Feathercoin continued to be plagued with engineering problems, exposing their users to unneeded risk.  The beginning of June 2013, they sustained a massive attack that took over the feathercoin network, which resulted in approximately 16,000 coins being diverted to the attacker(s).  At the same time, feathercoin prices were skyrocketing on the exchanges, which left people speculating who was actually benefiting from the prolonged attack, as prices should have collapsed. 

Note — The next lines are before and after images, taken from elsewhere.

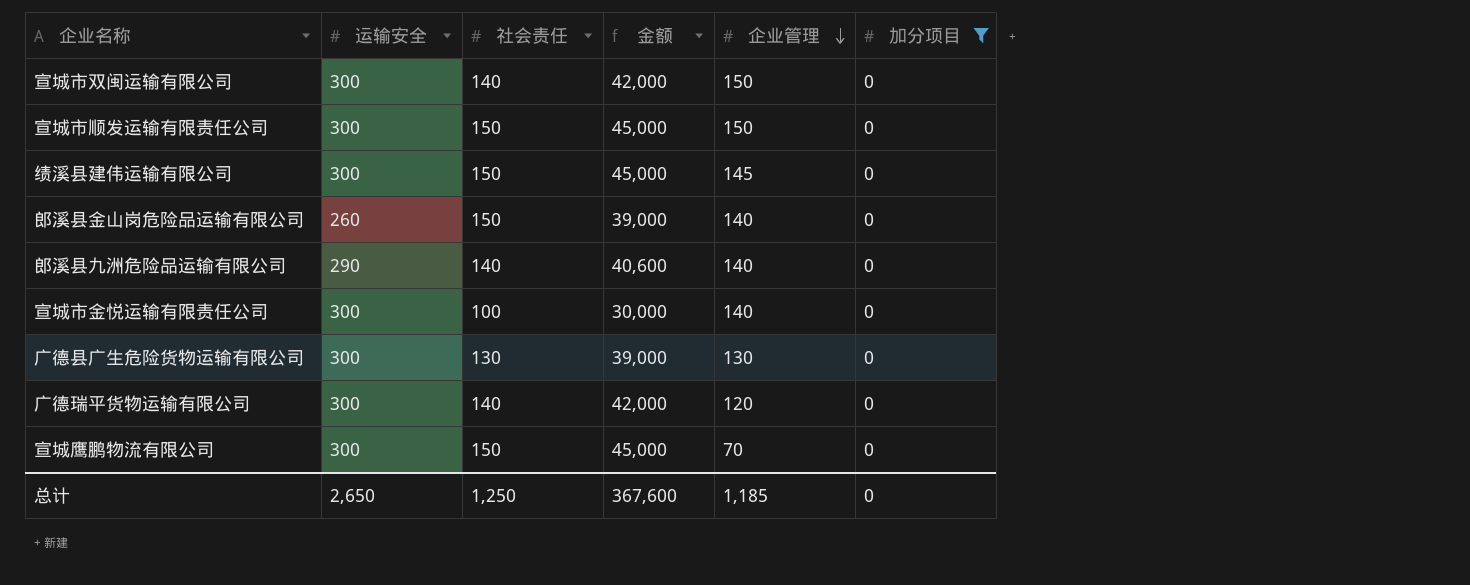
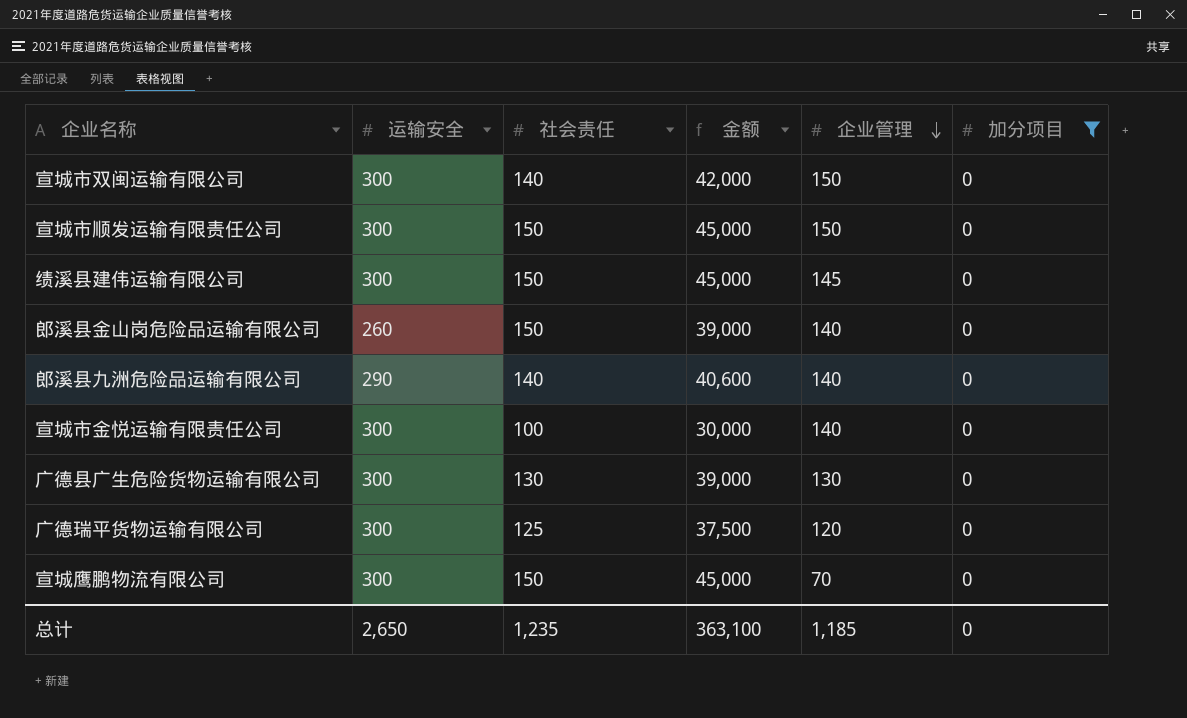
广德瑞平货物运输有限公司 | 社会责任: 140 -> 125
广德瑞平货物运输有限公司 | 金额: 42,000 -> 37,500
总计 | 社会责任: 1,250 -> 1,235
总计 | 金额: 367,600 -> 363,100

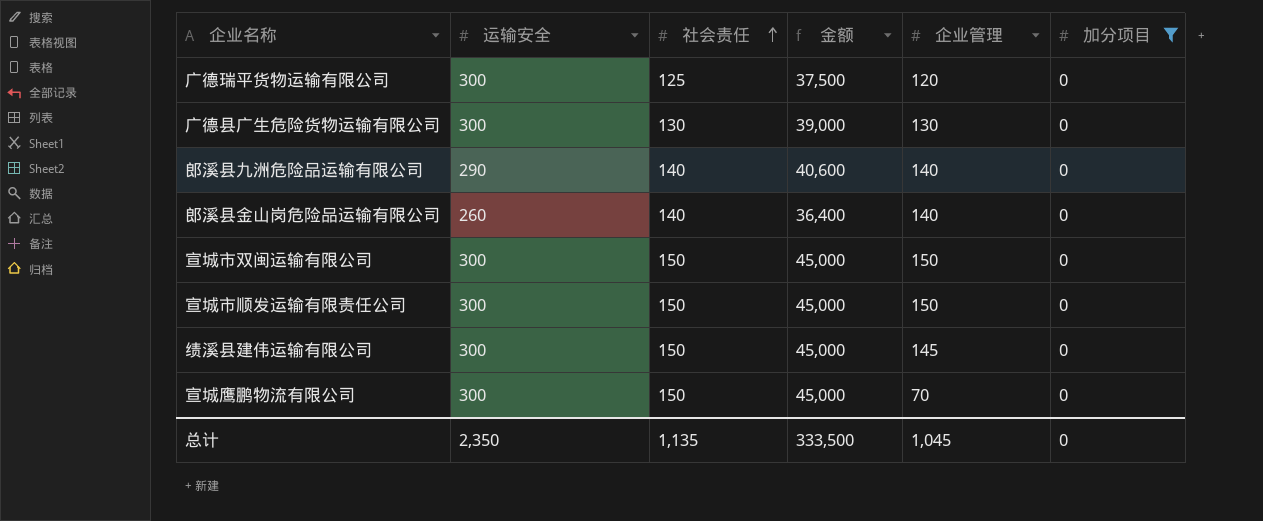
row order: 企业管理 descending -> 社会责任 ascending
row 宣城市金悦运输有限责任公司: 300 | 100 | 30,000 | 140 | 0 -> none
郎溪县金山岗危险品运输有限公司 | 社会责任: 150 -> 140
郎溪县金山岗危险品运输有限公司 | 金额: 39,000 -> 36,400
宣城市双闽运输有限公司 | 社会责任: 140 -> 150
宣城市双闽运输有限公司 | 金额: 42,000 -> 45,000
总计 | 运输安全: 2,650 -> 2,350
总计 | 社会责任: 1,235 -> 1,135
总计 | 金额: 363,100 -> 333,500
总计 | 企业管理: 1,185 -> 1,045

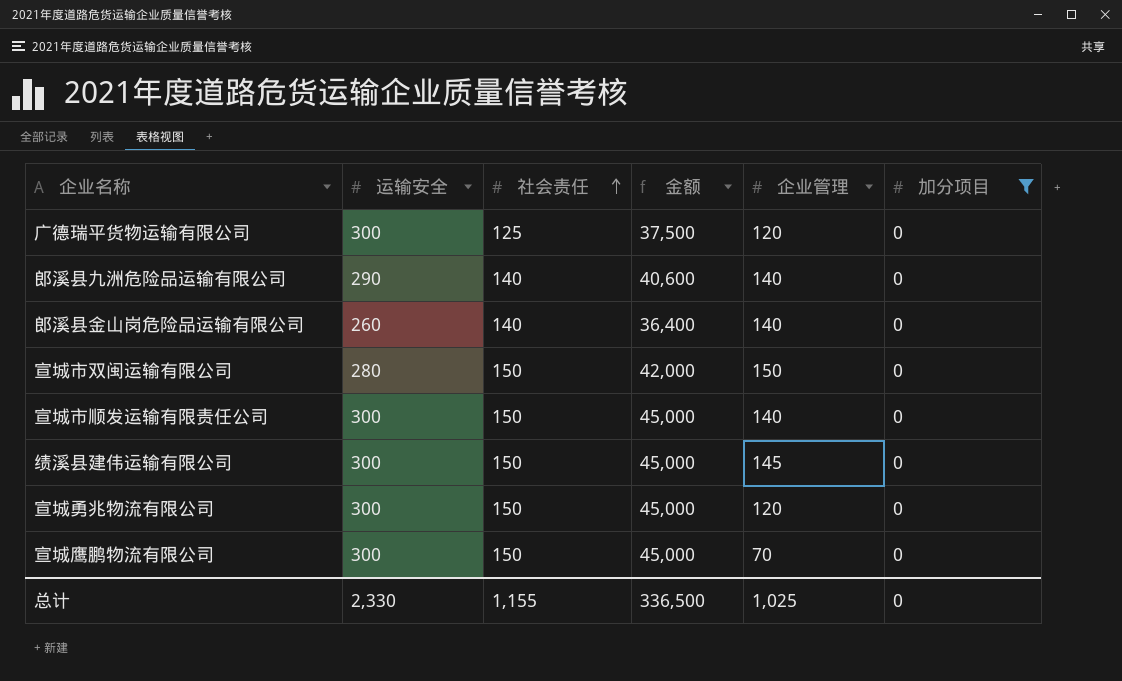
row 广德县广生危险货物运输有限公司: 300 | 130 | 39,000 | 130 | 0 -> none
宣城市双闽运输有限公司 | 运输安全: 300 -> 280
宣城市双闽运输有限公司 | 金额: 45,000 -> 42,000
宣城市顺发运输有限责任公司 | 企业管理: 150 -> 140
row 宣城勇兆物流有限公司: none -> 300 | 150 | 45,000 | 120 | 0
总计 | 运输安全: 2,350 -> 2,330
总计 | 社会责任: 1,135 -> 1,155
总计 | 金额: 333,500 -> 336,500
总计 | 企业管理: 1,045 -> 1,025

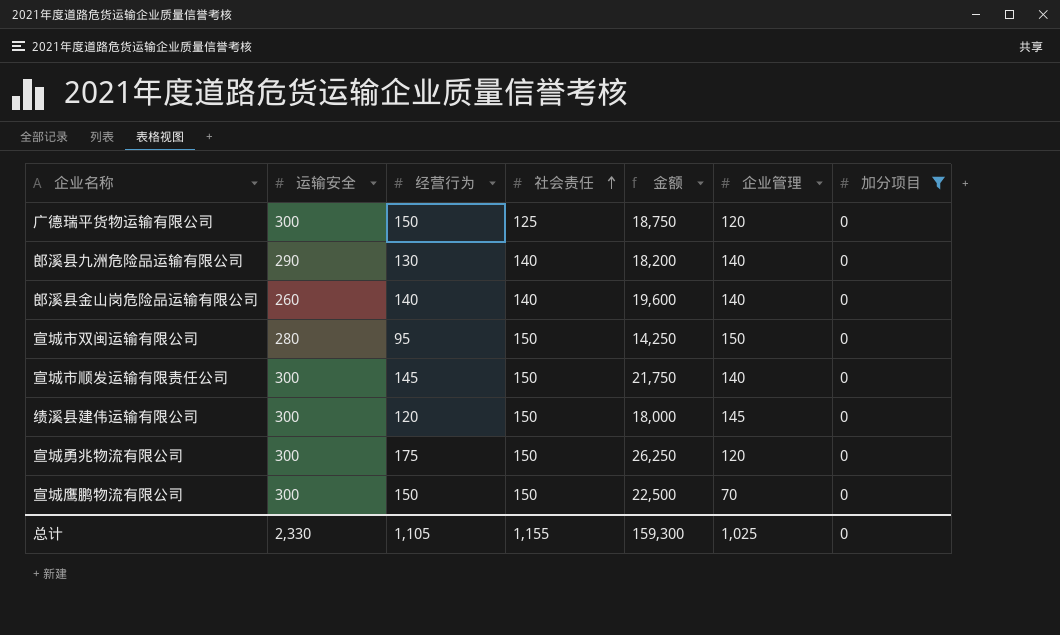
column 经营行为 | position: none -> 3
column 金额 | formula: [运输安全] * [社会责任] -> [经营行为] * [社会责任]
总计 | 金额: 336,500 -> 159,300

After many months, and many changes to the development team. Feathercoin has centralized their blockchain, with what they call "advanced check pointing".  This is to help stave off future attacks, but it centralizes control to a group of handpicked pools.  The unfortunate aspect is feathercoin still attracts new users, yet provides a substandard coin riddled with problems.  There have been plenty of "buyer beware" notices regarding feathercoin; however, not all users scour the internet exercising due diligence.  

Conclusion

Famed Nobel prize winning economist, Friedrich Hayek, advocated for competing currencies.  We get to see firsthand, this experiment take place with crypto-currencies.  In general, open competition is a good thing for consumers; however, having too many competitors that do not offer tangible differences, will result in an extraordinary loss of money, and confidence.  Inside the crypto-currency world we can witness these new competitors being created for strictly monetary gain, yet provide no additional utility.  These coins are then listed on various exchanges, and pumped & dumped to the latest users that don't know better.

Crypto-currency exchanges need to provide better safeguards against these types of failed coins, and look beyond making a few percentage points on their unsuspecting customers.  BTC-E recently moved to de-list feathercoin, yet miraculously reversed their decision, leading people to further speculate that exchanges are colluding with failed crypto-currencies.  It doesn't require much investigation to determine which currencies are legitimate, and which ones defunct.

I hope to see more innovation with crypto-currencies.  Whether these coins can fill a gap, or enter a niche like namecoin, these new innovative coins can be wildly successful.